ご懐妊は突然に【番外編】

「へ?」

匠さんはアホのようにポカンと口を開いて首を傾げた。

「お腹に、赤ちゃんがいるの。だから乱暴なことしないで」

…ああ、ついに言ってしまった。

きっと、匠さんを困らせるに違いない。

両目から堰を切ったように涙が溢れた。

「それは間違いないのか?」

匠さんの問いに私はこっくりと頷く。

「この間、病院行って来たの。

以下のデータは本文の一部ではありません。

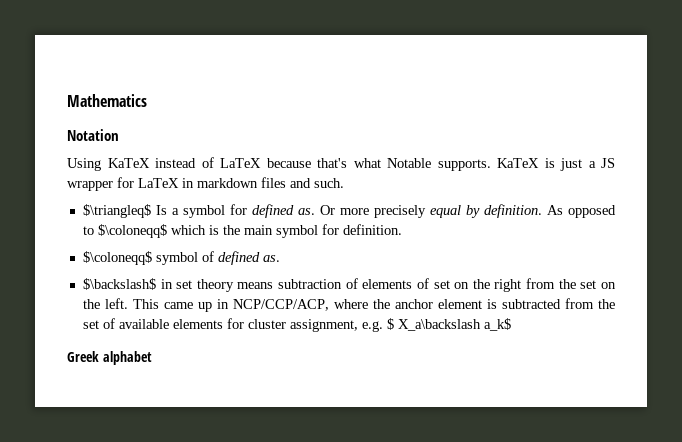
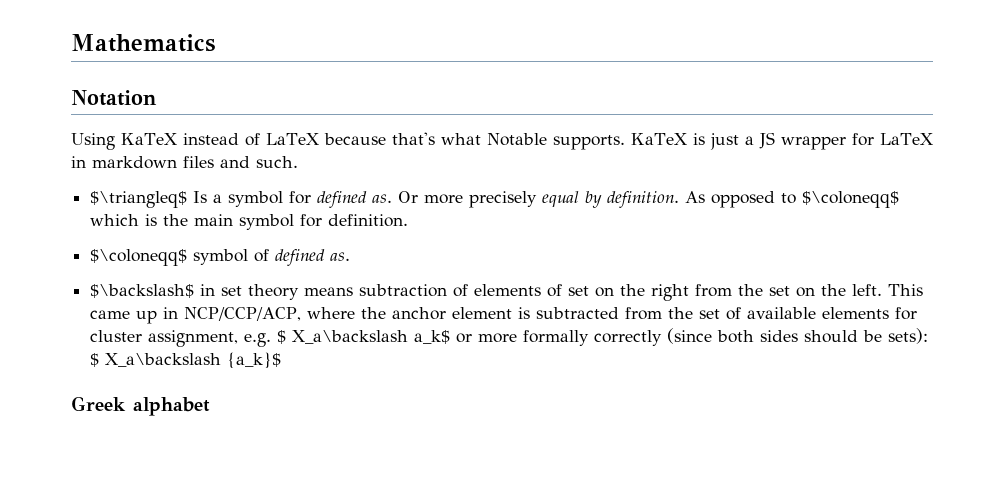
(511, 324) none -> [456,328,929,346] [90,352,282,369] or more formally correctly (since both sides should be sets): $ X_a\backslash {a_k}$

妊娠三カ月だって」

「う、嘘だろ?」

匠さんは大きく目を見開き絶句している。

「まさか…小坂の子か?」

「んな訳あるか!」本日二度目のツッコミだ。

「それじゃあ…」

「勿論、匠さんの子どもだよ」

匠さんは、ボソっと何か呟いたが聞き取れず、私は「はい?」聞き返す。

「でかしたぞ…遥!」

匠さんはギュッと私を抱きしめた。

「ちょっとお腹!」と注意すると慌てて身体を引き離す。

「喜んで…くれるの?」私は潤んだ瞳で匠さんを見上げる。

「当たり前じゃないか!」

匠さんはさっきまでの引き攣った顔から一気に破顔する。

ホッとしてまた私はベソベソ泣きだした。